この全ての状況をモニターで見ていた“さがみ”や伊400の乗員全ても我を忘れて魂が抜けたかのような表情であまりにもの凄まじい威力を目のあたりにしたのである。
「……“おおわし”から自己診断結果が届きましたが……故障等無しで機能も異常なしとの事です……」
衛星制御員がこれもまた茫然と立っていた柳本に言うと彼は我に返り衛星機能の異常なしの報告を受けて頷く。
「(しかし何という威力だ、見たか米国人よ! これが核爆弾の力だ! 別世界でお前達が我が祖国“広島”“長﨑”に落した核爆弾だ)」
天之加久矢制御室で一連の描写を一部始終見た三人は暫くの間、絶句状態で沈黙が続いていたが有泉がポツリと口を開く。

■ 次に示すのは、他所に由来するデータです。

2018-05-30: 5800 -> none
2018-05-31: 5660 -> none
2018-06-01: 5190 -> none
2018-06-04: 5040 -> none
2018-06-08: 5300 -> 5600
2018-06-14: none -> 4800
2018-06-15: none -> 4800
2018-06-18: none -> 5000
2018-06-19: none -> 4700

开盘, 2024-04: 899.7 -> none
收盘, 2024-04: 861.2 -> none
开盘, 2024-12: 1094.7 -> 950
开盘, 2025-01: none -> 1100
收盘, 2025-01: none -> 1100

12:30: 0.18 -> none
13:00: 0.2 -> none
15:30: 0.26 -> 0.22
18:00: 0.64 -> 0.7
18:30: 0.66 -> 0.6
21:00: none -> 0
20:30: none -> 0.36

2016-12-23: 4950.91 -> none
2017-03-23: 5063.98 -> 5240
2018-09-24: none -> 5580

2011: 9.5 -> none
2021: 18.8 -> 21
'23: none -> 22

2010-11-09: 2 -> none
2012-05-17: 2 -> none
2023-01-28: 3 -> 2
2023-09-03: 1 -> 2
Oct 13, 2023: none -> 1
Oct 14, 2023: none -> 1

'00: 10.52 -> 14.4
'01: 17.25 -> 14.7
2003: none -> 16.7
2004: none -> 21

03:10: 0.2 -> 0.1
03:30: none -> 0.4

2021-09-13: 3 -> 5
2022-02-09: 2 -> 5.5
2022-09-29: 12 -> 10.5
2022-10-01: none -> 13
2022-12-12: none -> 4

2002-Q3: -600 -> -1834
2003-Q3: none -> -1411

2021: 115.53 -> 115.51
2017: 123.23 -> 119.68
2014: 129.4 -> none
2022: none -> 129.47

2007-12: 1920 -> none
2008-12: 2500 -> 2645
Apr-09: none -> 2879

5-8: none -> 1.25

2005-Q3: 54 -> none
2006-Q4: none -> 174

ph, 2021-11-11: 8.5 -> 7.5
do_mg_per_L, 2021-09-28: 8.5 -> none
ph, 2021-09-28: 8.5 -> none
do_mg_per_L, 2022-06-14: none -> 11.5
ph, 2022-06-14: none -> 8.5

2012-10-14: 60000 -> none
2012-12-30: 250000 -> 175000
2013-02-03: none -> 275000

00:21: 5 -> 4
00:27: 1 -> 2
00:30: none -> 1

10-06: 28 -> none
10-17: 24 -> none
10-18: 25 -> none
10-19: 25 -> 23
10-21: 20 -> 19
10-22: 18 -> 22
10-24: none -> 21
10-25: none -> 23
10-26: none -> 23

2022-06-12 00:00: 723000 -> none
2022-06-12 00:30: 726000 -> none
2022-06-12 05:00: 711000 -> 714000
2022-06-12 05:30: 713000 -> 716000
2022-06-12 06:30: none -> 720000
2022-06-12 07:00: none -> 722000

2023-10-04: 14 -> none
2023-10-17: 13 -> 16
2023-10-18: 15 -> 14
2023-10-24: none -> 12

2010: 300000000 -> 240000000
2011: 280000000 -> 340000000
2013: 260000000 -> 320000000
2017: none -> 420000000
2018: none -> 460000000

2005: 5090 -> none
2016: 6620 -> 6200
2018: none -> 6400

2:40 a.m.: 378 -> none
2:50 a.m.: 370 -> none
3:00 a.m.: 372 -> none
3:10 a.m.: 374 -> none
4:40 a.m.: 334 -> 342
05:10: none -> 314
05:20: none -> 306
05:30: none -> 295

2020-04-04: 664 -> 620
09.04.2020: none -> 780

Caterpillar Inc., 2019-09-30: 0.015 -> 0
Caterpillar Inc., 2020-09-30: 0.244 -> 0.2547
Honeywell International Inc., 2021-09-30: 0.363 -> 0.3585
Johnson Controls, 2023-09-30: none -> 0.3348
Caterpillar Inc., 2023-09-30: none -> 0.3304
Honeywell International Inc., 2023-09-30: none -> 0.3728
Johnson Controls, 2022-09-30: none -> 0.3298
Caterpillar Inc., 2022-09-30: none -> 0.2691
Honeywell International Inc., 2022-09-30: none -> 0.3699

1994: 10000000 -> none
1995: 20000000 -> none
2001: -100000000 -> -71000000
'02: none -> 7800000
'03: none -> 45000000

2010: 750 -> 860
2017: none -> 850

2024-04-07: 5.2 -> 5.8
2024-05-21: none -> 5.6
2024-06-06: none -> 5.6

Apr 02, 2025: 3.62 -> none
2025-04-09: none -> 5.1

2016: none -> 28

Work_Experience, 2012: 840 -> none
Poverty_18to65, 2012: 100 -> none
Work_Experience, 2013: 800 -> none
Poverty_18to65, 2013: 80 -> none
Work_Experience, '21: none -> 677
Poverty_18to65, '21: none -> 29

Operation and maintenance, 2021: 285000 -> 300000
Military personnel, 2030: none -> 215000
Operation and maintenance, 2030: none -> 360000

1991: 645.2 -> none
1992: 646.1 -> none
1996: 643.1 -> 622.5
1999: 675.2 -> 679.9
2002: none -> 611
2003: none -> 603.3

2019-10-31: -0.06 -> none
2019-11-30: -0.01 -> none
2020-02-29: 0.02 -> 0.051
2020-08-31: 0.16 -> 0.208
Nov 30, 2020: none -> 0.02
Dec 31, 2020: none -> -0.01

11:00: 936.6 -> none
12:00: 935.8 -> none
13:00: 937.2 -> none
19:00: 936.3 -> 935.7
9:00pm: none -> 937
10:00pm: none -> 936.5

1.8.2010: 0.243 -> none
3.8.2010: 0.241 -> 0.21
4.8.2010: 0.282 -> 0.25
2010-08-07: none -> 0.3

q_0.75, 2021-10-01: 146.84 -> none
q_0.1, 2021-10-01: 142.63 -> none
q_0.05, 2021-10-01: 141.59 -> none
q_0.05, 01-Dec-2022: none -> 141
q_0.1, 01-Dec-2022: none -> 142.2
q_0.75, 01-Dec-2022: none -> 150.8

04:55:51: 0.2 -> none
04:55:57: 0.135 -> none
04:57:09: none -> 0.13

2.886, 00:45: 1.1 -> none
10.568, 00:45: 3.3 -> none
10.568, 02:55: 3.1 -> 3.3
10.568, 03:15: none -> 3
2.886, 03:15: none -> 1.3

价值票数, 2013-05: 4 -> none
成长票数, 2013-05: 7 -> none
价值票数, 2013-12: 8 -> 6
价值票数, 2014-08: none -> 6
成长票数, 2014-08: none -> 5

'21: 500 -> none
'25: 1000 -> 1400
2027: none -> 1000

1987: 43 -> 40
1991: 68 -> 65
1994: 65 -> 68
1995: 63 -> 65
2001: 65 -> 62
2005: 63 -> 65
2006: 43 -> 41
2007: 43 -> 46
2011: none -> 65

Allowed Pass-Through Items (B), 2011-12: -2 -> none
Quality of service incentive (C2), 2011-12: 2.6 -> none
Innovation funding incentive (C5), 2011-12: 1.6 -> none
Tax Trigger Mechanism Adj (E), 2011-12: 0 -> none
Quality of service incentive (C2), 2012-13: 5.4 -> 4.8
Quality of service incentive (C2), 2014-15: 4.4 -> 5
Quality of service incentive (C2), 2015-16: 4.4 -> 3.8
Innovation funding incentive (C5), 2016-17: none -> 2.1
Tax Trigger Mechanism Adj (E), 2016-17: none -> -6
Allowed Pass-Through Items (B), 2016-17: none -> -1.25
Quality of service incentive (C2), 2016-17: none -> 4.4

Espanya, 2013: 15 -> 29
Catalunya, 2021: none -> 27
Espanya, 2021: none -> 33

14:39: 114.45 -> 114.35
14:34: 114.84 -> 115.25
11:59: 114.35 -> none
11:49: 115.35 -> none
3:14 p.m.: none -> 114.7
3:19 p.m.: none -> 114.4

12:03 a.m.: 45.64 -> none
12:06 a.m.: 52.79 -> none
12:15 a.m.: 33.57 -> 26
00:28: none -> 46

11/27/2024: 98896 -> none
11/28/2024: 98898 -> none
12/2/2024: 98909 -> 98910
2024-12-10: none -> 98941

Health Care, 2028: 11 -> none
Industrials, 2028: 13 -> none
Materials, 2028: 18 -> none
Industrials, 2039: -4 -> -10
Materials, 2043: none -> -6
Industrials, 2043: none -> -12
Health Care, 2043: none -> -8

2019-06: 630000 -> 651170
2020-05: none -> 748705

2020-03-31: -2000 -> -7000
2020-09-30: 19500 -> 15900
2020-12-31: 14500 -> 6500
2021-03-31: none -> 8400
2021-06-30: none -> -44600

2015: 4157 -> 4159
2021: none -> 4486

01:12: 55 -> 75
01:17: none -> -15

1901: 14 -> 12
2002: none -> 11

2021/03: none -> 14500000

「……終わりましたね、核爆弾の生産や研究は数年間は遅れるであろうな」
「被害はどれくらいなのだろうか?」
「研究都市を含むロスアラモス全域には科学者や博士達の家族等を合わせると約二万人規模が住んでいた筈」
「……広島と長崎に比べたら少ないが……何も罪もない人々を焼き殺した罪は彼らと同じで罪の十字架を背負って行かなければいけない」
三人はお互い、顔を見あわせると頷く。
「後、問題なのが米国外に存在する原子爆弾の存在でしょう! 何発あるか不明ですが恐らく再建されつつあるマニラ航空基地を中心とする爆撃隊に搭載されていると考えた方がいいと思います」
「……その爆撃隊を全て始末すれば数年間は原子爆弾の心配はないというわけだが伊400だけでは捌ききれないな」
「やはり日本に残存する航空機を結集させて総攻撃を仕掛けるのがいいと思います。幸いに物理的な攻撃のダメージを遥かに軽減する塗料もありますしそうはいっても現在で五十機分程度しかありませんが」
「まあ、それも含めて石原閣下と相談しよう」
この攻撃で世界の核兵器開発も後退した筈です。
これからどうなるのか?
人的損害が遥かに少ないですが広島と長崎に落した原爆の報いを受けてもらおうと書きました。